While the researchers on this work didn’t investigate remediation strategies, they developed an automatic benchmarking technique that may very well be used to evaluate an LLM's dependence on this spurious syntax-domain correlation. This latest test could help developers proactively address this shortcoming of their models, reducing security risks and improving performance.

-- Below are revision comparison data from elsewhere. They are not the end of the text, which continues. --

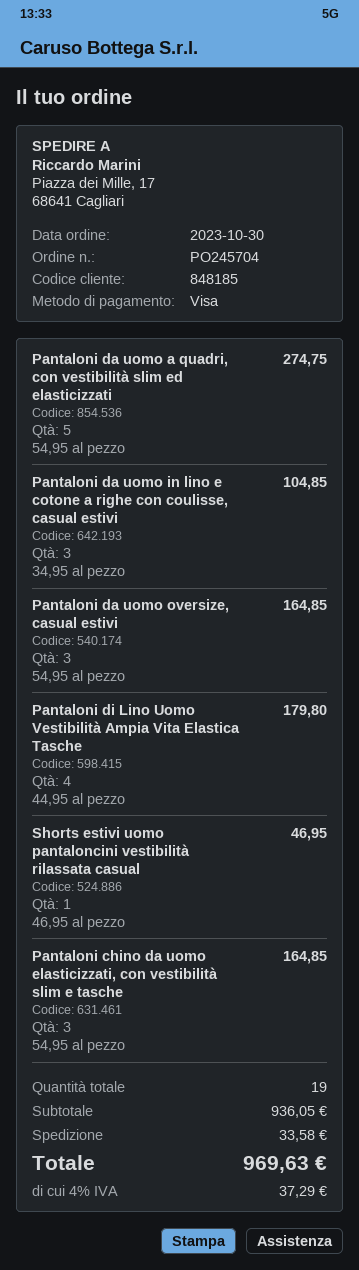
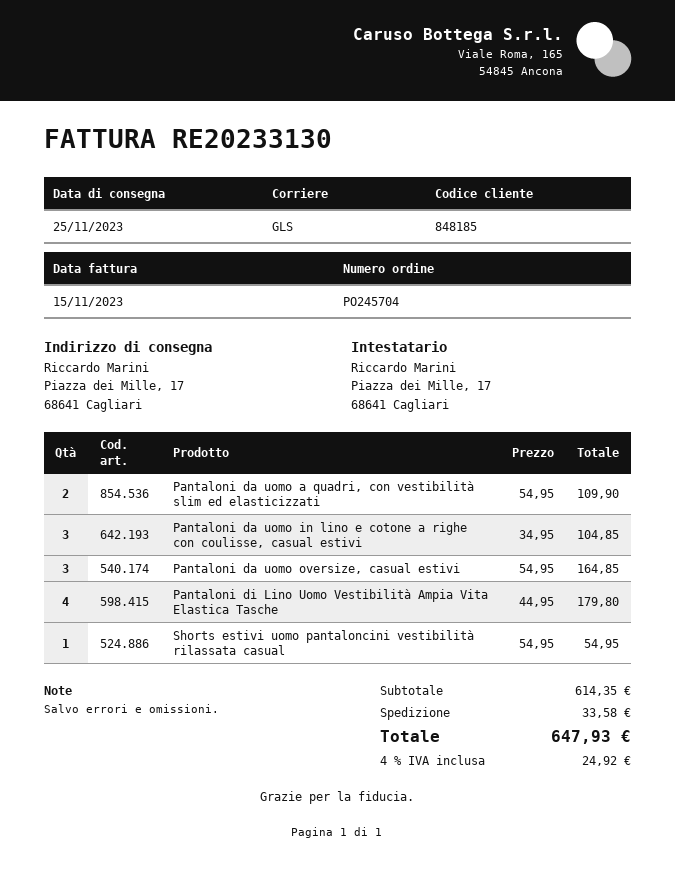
Pantaloni da uomo a quadri, con vestibilità slim ed elasticizzati: 5 x 54.95 = 274.75 -> 2 x 54.95 = 109.90
Shorts estivi uomo pantaloncini vestibilità rilassata casual: 1 x 46.95 = 46.95 -> 1 x 54.95 = 54.95
Pantaloni chino da uomo elasticizzati, con vestibilità slim e tasche: 3 x 54.95 = 164.85 -> none
subtotal: 936.05 -> 614.35
tax: 4% = 37.29 -> 4% = 24.92
total: 969.63 -> 647.93

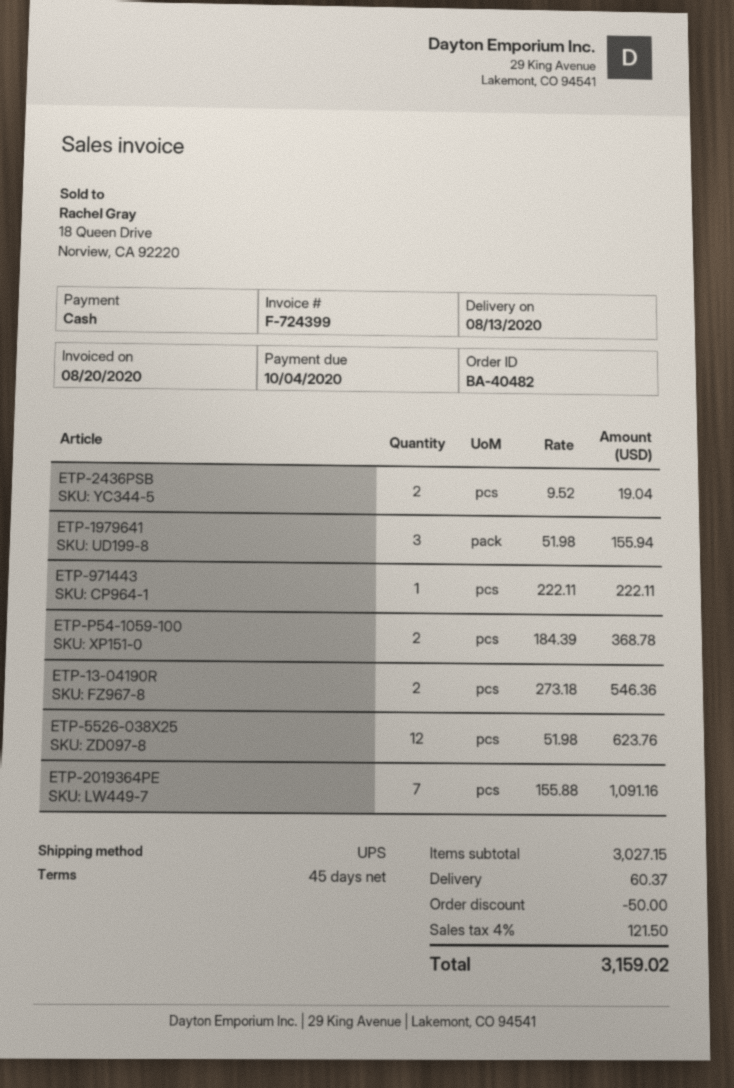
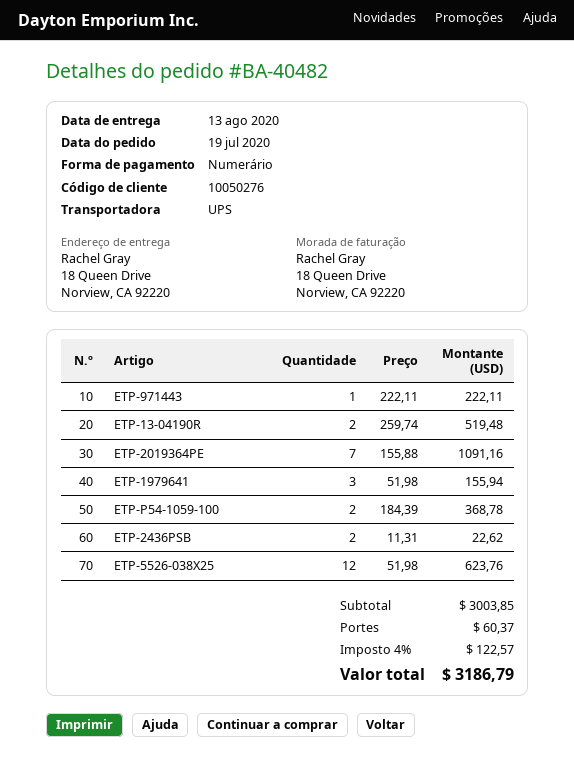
ETP-2436PSB: 2 x 9.52 = 19.04 -> 2 x 11.31 = 22.62
ETP-13-04190R: 2 x 273.18 = 546.36 -> 2 x 259.74 = 519.48
subtotal: 3027.15 -> 3003.85
discount: 50.00 -> none
tax: 4% = 121.50 -> 4% = 122.57
total: 3159.02 -> 3186.79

In the long run, researchers plan to explore potential remediation strategies that might involve expanding training data to supply a greater number of syntactic templates. They are also fascinated by studying this phenomenon in reasoning models, special varieties of LLMs designed to handle multi-step tasks.
“I feel it is a really creative angle to look at failure modes of LLMs. This work highlights the importance of linguistic knowledge and evaluation in LLM security research, a facet that has not been the main focus but clearly ought to be,” says Jessy Li, an associate professor on the University of Texas at Austin, who was not involved on this work.
This work is funded partly by a Bridgewater AIA Labs Fellowship, the National Science Foundation, the Gordon and Betty Moore Foundation, a Google Research Award, and Schmidt Sciences.